Hay más conflictos potenciales que deben evitarse en el hipotético cambio de forma de estado y la manera de atraer más ciudadanos a la causa republicana pasa por deshacer expectativas de que ocurran. En Bélgica, la monarquía y el estatus de Bruselas, sirven para evitar la ruptura del país. En España no pasa eso, ya que los nacionalistas no tienen especial apego por la institución. Sin embargo, hay quien puede pensar que, una vez abierto el debate sobre la forma del estado, otros querrán pescar en aguas revueltas para favorecer la secesión de alguna comunidad autónoma.
Algo parecido puede ocurrir en el eje izquierda-derecha. La reivindicación actual de la república está en un sector de la población mayoritariamente de izquierdas y su parte más visible y activa, en la parte más radical. Para algunos de estos sectores, el establecimiento de una república parece ser el primer paso, si no la excusa, para cambios de gran calado en el resto de instituciones y del sistema económico. El conflicto se desharía bastante si el compromiso democrático de todos los partidos implicados en la reivindicación y de sus bases estuviera fuera de toda sospecha.

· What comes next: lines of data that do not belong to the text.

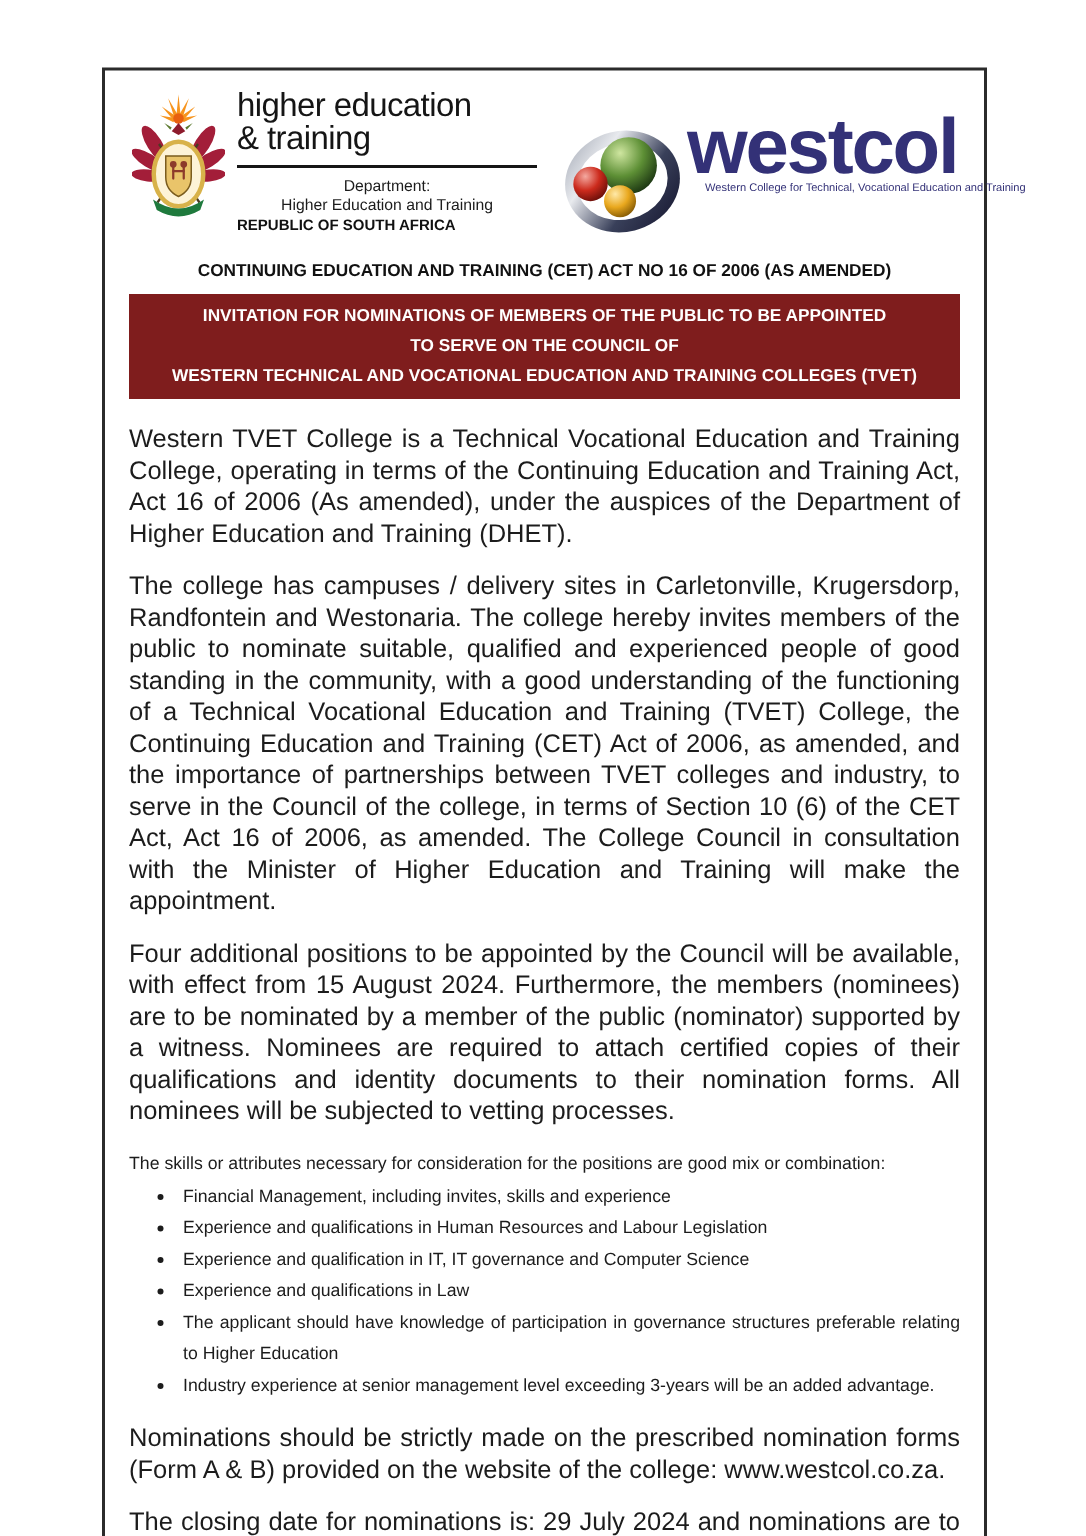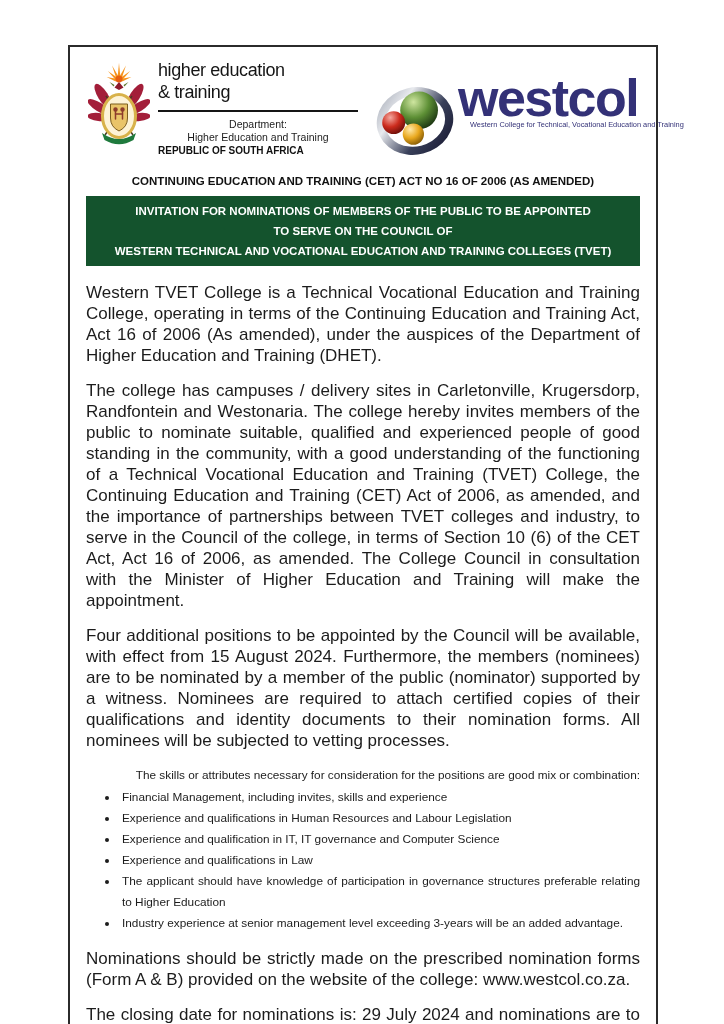"higher education" .dhet-name { font-size: 18px -> 22px }
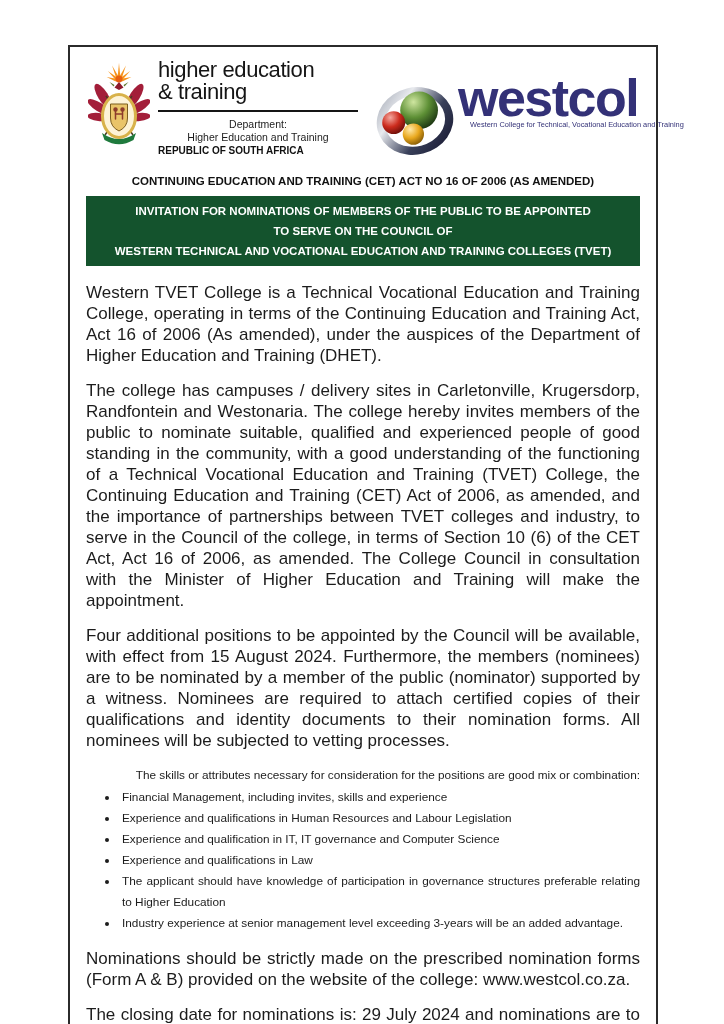"INVITATION FOR NOMINATIONS OF MEMBERS" .banner { background: #14532d -> #7f1d1d }
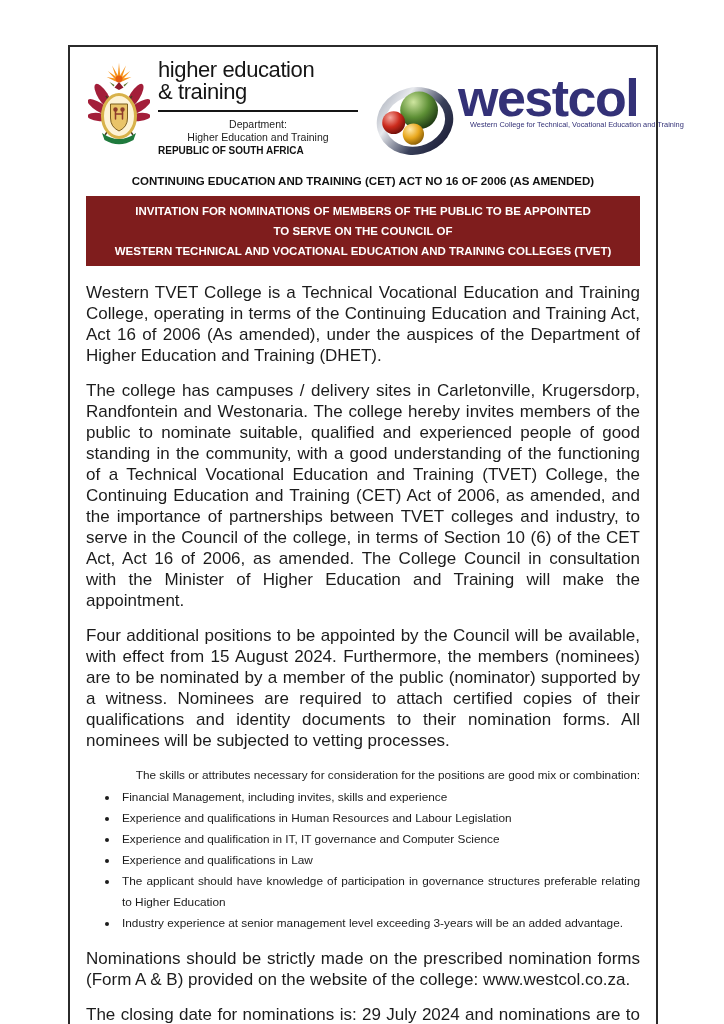"The skills or attributes necessary" .skills-intro { text-align: right -> left }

Así, pues, quien quiera la república deberá minimizar el conflicto que esto pudiera generar, sin negar su parte real: por ejemplo, proponiendo que el cambio se refiera únicamente a la forma de elegir el jefe de estado (se mantienen el resto del estado constitucional y sus símbolos), y que el presidente de la república, además de la representación institucional, tenga competencias mínimas, como la de llamar a formar gobierno de una manera más activa que el jefe de estado actual. No se deberá exagerar el alcance del cambio, como grandes ahorros de presupuesto o virtudes republicanas que de pronto se extenderían por la sociedad. Apelar a la irracionalidad de la monarquía tampoco será una buena estrategia, ese hecho ya está descontado.
Por su parte, quien no quiera el cambio no deberá exagerar el conflicto potencial, ciñéndose al real, y deberá hacer hincapié en que la molestia de hacer el cambio y la posibilidad de ese conflicto no compensan sus beneficios, que son casi solo de índole estética. También deberá aceptar cierta modernización, como el terminar con la inviolabilidad del rey o de la reina, restringir las relaciones que institucionalmente pueda tener la casa real con otras casas reales a aquellas en estados con monarquías parlamentarias, o renunciar a nombrar o reconocer títulos nobiliarios. Un referéndum consultivo para que el sucesor a la corona decida si aceptar el cargo con conocimiento de causa sería aconsejable.
Entonces, ¿es el momento de cambiar o no? Cada cual ponderará lo anterior según sus preferencias y sus expectativas. El lector puede también tener curiosidad y preguntarse cómo lo hace el autor de este artículo. Si la tiene es porque duda y, entonces, mi trabajo está hecho.